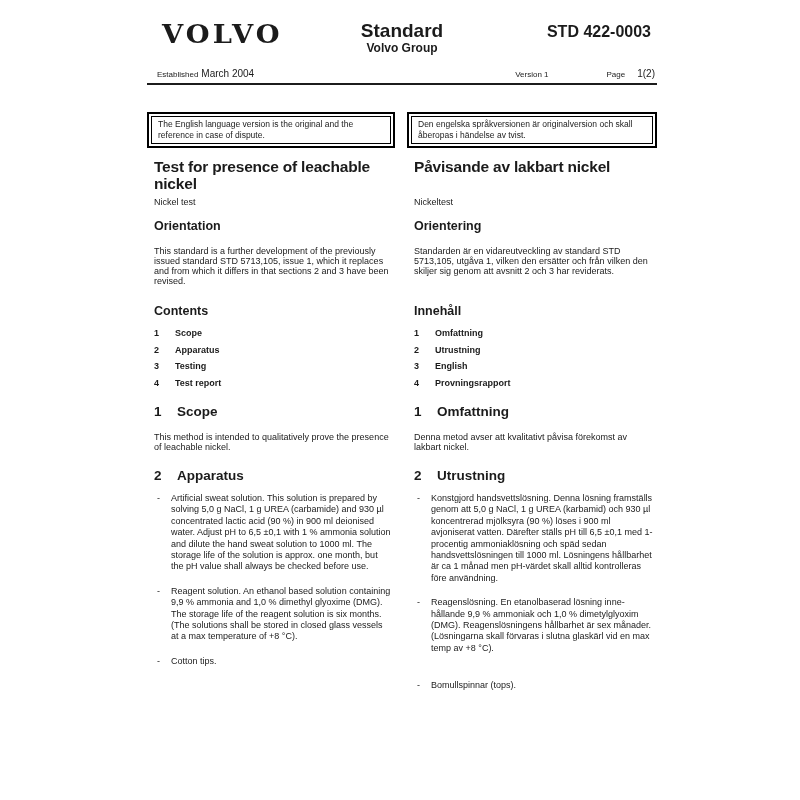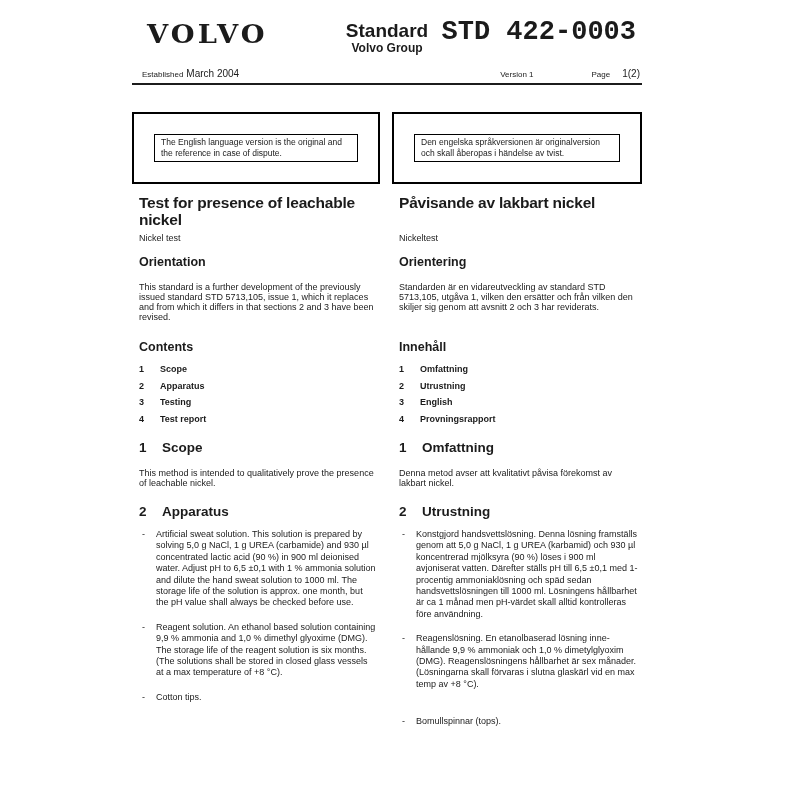--- a/index.html
+++ b/index.html
@@ -1,46 +1,46 @@
 <!DOCTYPE html>
 <html><head>
 <meta charset="utf-8">
 <style>
   * { margin:0; padding:0; box-sizing:border-box; }
   html,body { width:800px; height:800px; background:#ffffff; }
   body { font-family:"Liberation Sans", sans-serif; color:#1b1b1b; position:relative; }
 
-  .sheet { position:absolute; left:132px; top:20px; width:510px; }
+  .sheet { position:absolute; left:147px; top:20px; width:510px; }
 
   
   .hdr { display:grid; grid-template-columns:1fr auto 1fr; align-items:start; }
   .logo { font-family:"DejaVu Serif", serif; font-weight:bold; font-size:26px;
           letter-spacing:3px; margin-left:15px; line-height:28px;
           transform:scaleX(1.05); transform-origin:left center; white-space:nowrap; }
   .hdr-center { text-align:center; }
   .doc-type { font-weight:bold; font-size:19px; line-height:21px; }
   .org { font-weight:bold; font-size:12px; line-height:14px; }
-  .doc-num { text-align:right; font-weight:bold; font-size:27px; line-height:24px; padding-right:6px; white-space:nowrap;font-family:Liberation Mono, monospace; }
+  .doc-num { text-align:right; font-weight:bold; font-size:16px; line-height:24px; padding-right:6px; white-space:nowrap; }
 
   .meta { display:flex; align-items:baseline; margin-top:13px; }
   .m-lab { font-size:8px; }
   .m-val { font-size:10px; }
   .meta .est-l { margin-left:10px; }
   .meta .est-v { margin-left:3px; }
   .m-spacer { flex:1; }
   .meta .ver { margin-right:58px;text-align:center; }
   .meta .pg-l { margin-right:12px; }
   .meta .pg-v { margin-right:2px; }
 
   .rule { border-top:2px solid #1c1c1c; margin-top:4px; }
 
   
   .cols { display:grid; grid-template-columns:248px 250px; column-gap:12px; margin-top:27px; }
 
-  .notice { border:2px solid #000; padding:20px; }
+  .notice { border:2px solid #000; padding:2px; }
   .notice-in { border:1px solid #000; padding:2px 6px 3px; font-size:8.5px; line-height:10.5px; min-height:25px; }
 
   .colpad { padding:0 4px 0 7px; }
 
   .title { font-weight:bold; font-size:15.5px; line-height:17px; letter-spacing:-0.2px;
            margin-top:10px; min-height:37px; }
   .subtitle { font-size:9px; margin-top:2px; }
 
   h2 { font-size:12.5px; line-height:14px; margin-top:12px; }
 

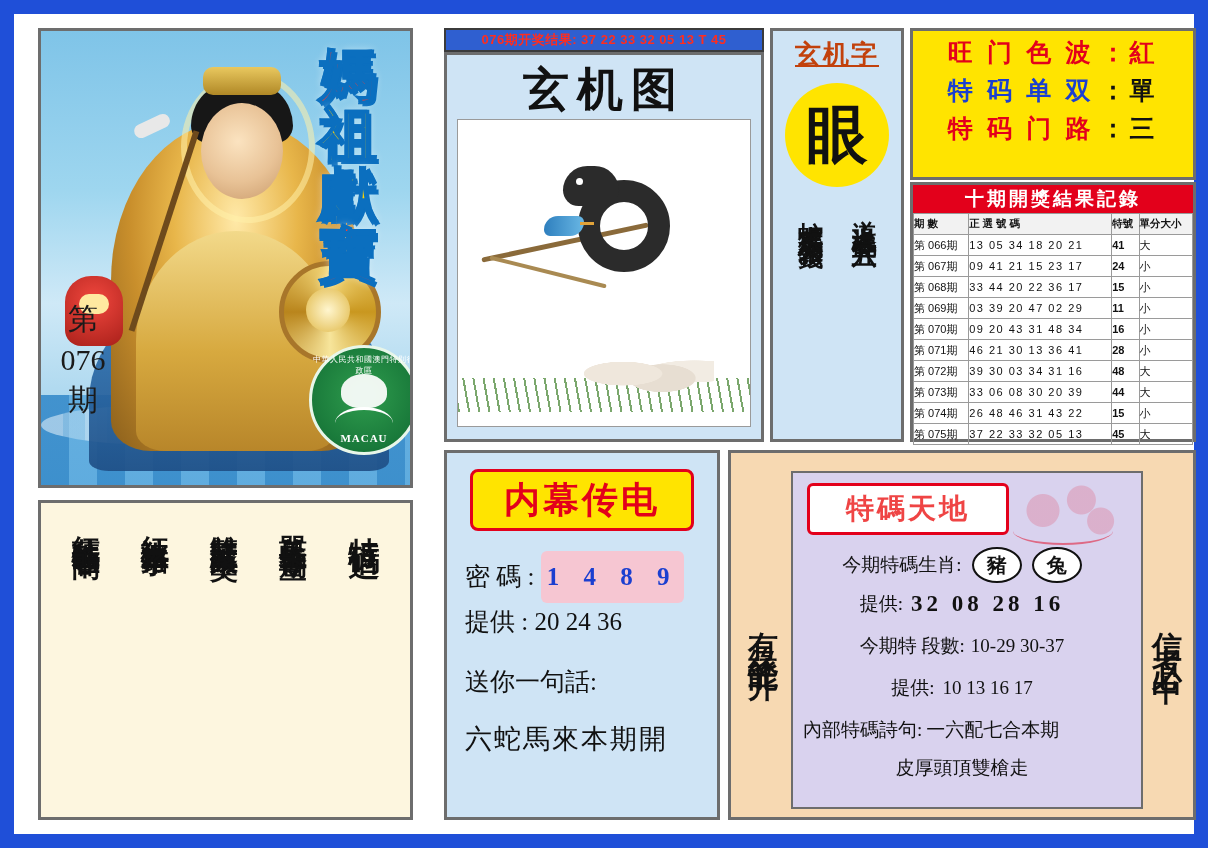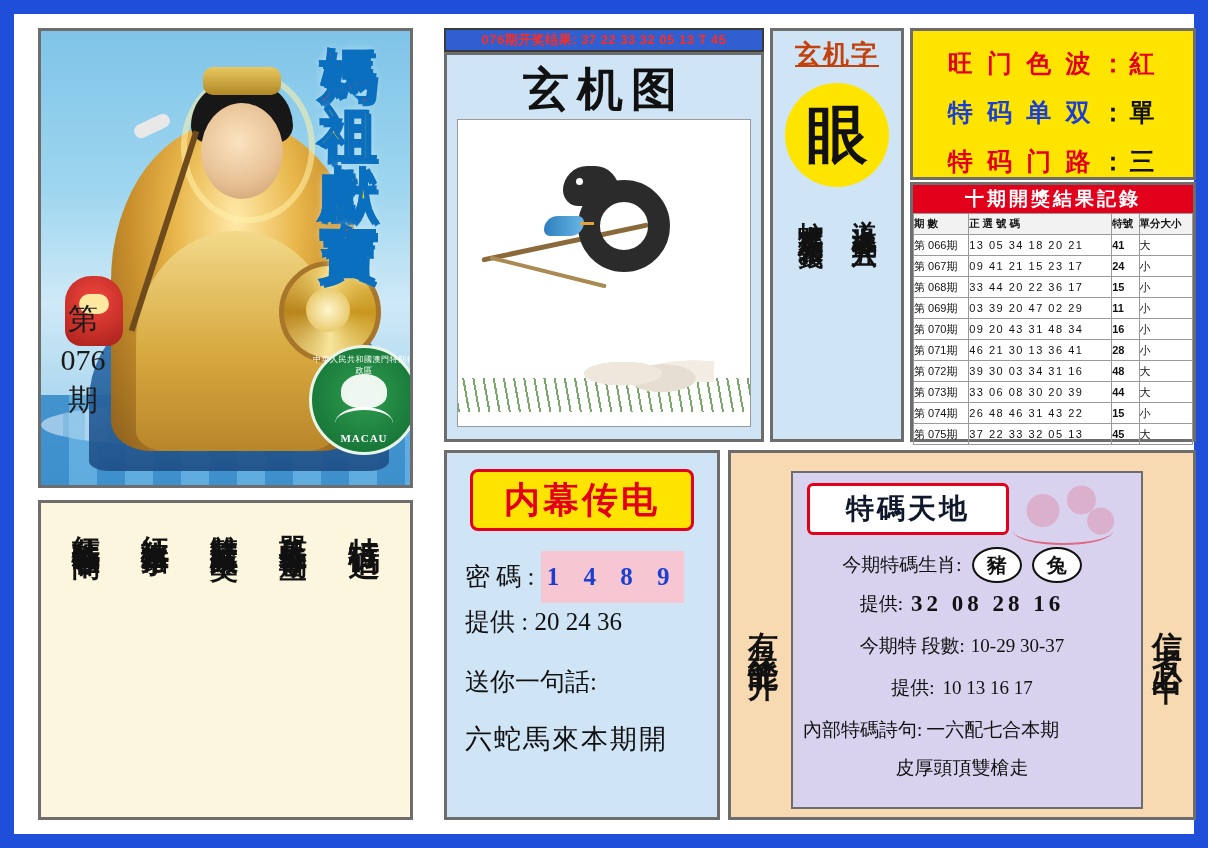--- a/index.html
+++ b/index.html
@@ -239,21 +239,21 @@
   .xjz-cols .vcol{font-size:25px;letter-spacing:4px;}
 
   
   #info-panel{
     left:896px;top:14px;width:286px;height:152px;
     border:3px solid #6d6d6d;background:#ffe400;
   }
   .info-row{
     display:flex;align-items:center;justify-content:center;
     height:34px;font-size:25px;font-weight:bold;letter-spacing:4px;
-    font-family:"Liberation Serif",serif;margin-top:15px;
+    font-family:"Liberation Serif",serif;margin-top:4px;
   }
   .info-row .lab{color:#111;}
   .info-row .lab.red{color:#e3001b;}
   .info-row .lab.green{color:#0b8a2e;}
   .info-row .lab.blue{color:#1b3fd0;}
   .info-row .val{color:#111;margin-left:6px;}
   .info-row .val.red{color:#e3001b;}
 
   
   #record-panel{
@@ -290,20 +290,21 @@
     font-family:"Liberation Serif",serif;
   }
   .nm-row{
     position:absolute;left:18px;right:10px;
     font-size:25px;color:#111;font-family:"Liberation Serif",serif;
   }
   #nm-pass{top:98px;}
   .pass-box{
     display:inline-block;background:#f6c6d2;padding:12px 6px;color:#1b3fd0;font-weight:bold;
     letter-spacing:9px;
+    border-radius:6px;
   }
   #nm-supply{top:152px;}
   #nm-words{top:212px;}
   #nm-phrase{top:268px;font-size:27px;letter-spacing:2px;}
 
   
   #tema-panel{
     left:714px;top:436px;width:468px;height:370px;
     border:3px solid #6d6d6d;background:#f7d9b2;
   }
@@ -319,21 +320,21 @@
   .tema-card{
     position:absolute;left:60px;top:18px;width:348px;height:334px;
     background:#d9d2ee;border:2px solid #6d6d6d;
   }
   .tema-badge{
     position:absolute;left:14px;top:10px;width:196px;height:46px;
     background:#ffffff;border:3px solid #e3001b;border-radius:6px;
     display:flex;align-items:center;justify-content:center;
   }
   .tema-badge span{
-    font-size:28px;font-weight:bold;color:#0f172a;letter-spacing:3px;
+    font-size:28px;font-weight:bold;color:#ef4444;letter-spacing:3px;
     font-family:Liberation Mono, monospace;
   }
   .flower{
     position:absolute;right:14px;top:6px;width:120px;height:70px;
     background:
       radial-gradient(circle at 30% 45%,rgba(227,0,27,.16) 0 16px,transparent 17px),
       radial-gradient(circle at 62% 30%,rgba(227,0,27,.16) 0 14px,transparent 15px),
       radial-gradient(circle at 78% 60%,rgba(227,0,27,.16) 0 13px,transparent 14px);
   }
   .flower:after{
-- -- --
*Aim of the task*:
What is needed is every entry above, repeated exactly, with the pictures dropped.

*Result below*:
--- a/index.html
+++ b/index.html
@@ -1,46 +1,46 @@
 <!DOCTYPE html>
 <html><head>
 <meta charset="utf-8">
 <style>
   * { margin:0; padding:0; box-sizing:border-box; }
   html,body { width:800px; height:800px; background:#ffffff; }
   body { font-family:"Liberation Sans", sans-serif; color:#1b1b1b; position:relative; }
 
-  .sheet { position:absolute; left:132px; top:20px; width:510px; }
+  .sheet { position:absolute; left:147px; top:20px; width:510px; }
 
   
   .hdr { display:grid; grid-template-columns:1fr auto 1fr; align-items:start; }
   .logo { font-family:"DejaVu Serif", serif; font-weight:bold; font-size:26px;
           letter-spacing:3px; margin-left:15px; line-height:28px;
           transform:scaleX(1.05); transform-origin:left center; white-space:nowrap; }
   .hdr-center { text-align:center; }
   .doc-type { font-weight:bold; font-size:19px; line-height:21px; }
   .org { font-weight:bold; font-size:12px; line-height:14px; }
-  .doc-num { text-align:right; font-weight:bold; font-size:27px; line-height:24px; padding-right:6px; white-space:nowrap;font-family:Liberation Mono, monospace; }
+  .doc-num { text-align:right; font-weight:bold; font-size:16px; line-height:24px; padding-right:6px; white-space:nowrap; }
 
   .meta { display:flex; align-items:baseline; margin-top:13px; }
   .m-lab { font-size:8px; }
   .m-val { font-size:10px; }
   .meta .est-l { margin-left:10px; }
   .meta .est-v { margin-left:3px; }
   .m-spacer { flex:1; }
   .meta .ver { margin-right:58px;text-align:center; }
   .meta .pg-l { margin-right:12px; }
   .meta .pg-v { margin-right:2px; }
 
   .rule { border-top:2px solid #1c1c1c; margin-top:4px; }
 
   
   .cols { display:grid; grid-template-columns:248px 250px; column-gap:12px; margin-top:27px; }
 
-  .notice { border:2px solid #000; padding:20px; }
+  .notice { border:2px solid #000; padding:2px; }
   .notice-in { border:1px solid #000; padding:2px 6px 3px; font-size:8.5px; line-height:10.5px; min-height:25px; }
 
   .colpad { padding:0 4px 0 7px; }
 
   .title { font-weight:bold; font-size:15.5px; line-height:17px; letter-spacing:-0.2px;
            margin-top:10px; min-height:37px; }
   .subtitle { font-size:9px; margin-top:2px; }
 
   h2 { font-size:12.5px; line-height:14px; margin-top:12px; }
 

--- a/index.html
+++ b/index.html
@@ -239,21 +239,21 @@
   .xjz-cols .vcol{font-size:25px;letter-spacing:4px;}
 
   
   #info-panel{
     left:896px;top:14px;width:286px;height:152px;
     border:3px solid #6d6d6d;background:#ffe400;
   }
   .info-row{
     display:flex;align-items:center;justify-content:center;
     height:34px;font-size:25px;font-weight:bold;letter-spacing:4px;
-    font-family:"Liberation Serif",serif;margin-top:15px;
+    font-family:"Liberation Serif",serif;margin-top:4px;
   }
   .info-row .lab{color:#111;}
   .info-row .lab.red{color:#e3001b;}
   .info-row .lab.green{color:#0b8a2e;}
   .info-row .lab.blue{color:#1b3fd0;}
   .info-row .val{color:#111;margin-left:6px;}
   .info-row .val.red{color:#e3001b;}
 
   
   #record-panel{
@@ -290,20 +290,21 @@
     font-family:"Liberation Serif",serif;
   }
   .nm-row{
     position:absolute;left:18px;right:10px;
     font-size:25px;color:#111;font-family:"Liberation Serif",serif;
   }
   #nm-pass{top:98px;}
   .pass-box{
     display:inline-block;background:#f6c6d2;padding:12px 6px;color:#1b3fd0;font-weight:bold;
     letter-spacing:9px;
+    border-radius:6px;
   }
   #nm-supply{top:152px;}
   #nm-words{top:212px;}
   #nm-phrase{top:268px;font-size:27px;letter-spacing:2px;}
 
   
   #tema-panel{
     left:714px;top:436px;width:468px;height:370px;
     border:3px solid #6d6d6d;background:#f7d9b2;
   }
@@ -319,21 +320,21 @@
   .tema-card{
     position:absolute;left:60px;top:18px;width:348px;height:334px;
     background:#d9d2ee;border:2px solid #6d6d6d;
   }
   .tema-badge{
     position:absolute;left:14px;top:10px;width:196px;height:46px;
     background:#ffffff;border:3px solid #e3001b;border-radius:6px;
     display:flex;align-items:center;justify-content:center;
   }
   .tema-badge span{
-    font-size:28px;font-weight:bold;color:#0f172a;letter-spacing:3px;
+    font-size:28px;font-weight:bold;color:#ef4444;letter-spacing:3px;
     font-family:Liberation Mono, monospace;
   }
   .flower{
     position:absolute;right:14px;top:6px;width:120px;height:70px;
     background:
       radial-gradient(circle at 30% 45%,rgba(227,0,27,.16) 0 16px,transparent 17px),
       radial-gradient(circle at 62% 30%,rgba(227,0,27,.16) 0 14px,transparent 15px),
       radial-gradient(circle at 78% 60%,rgba(227,0,27,.16) 0 13px,transparent 14px);
   }
   .flower:after{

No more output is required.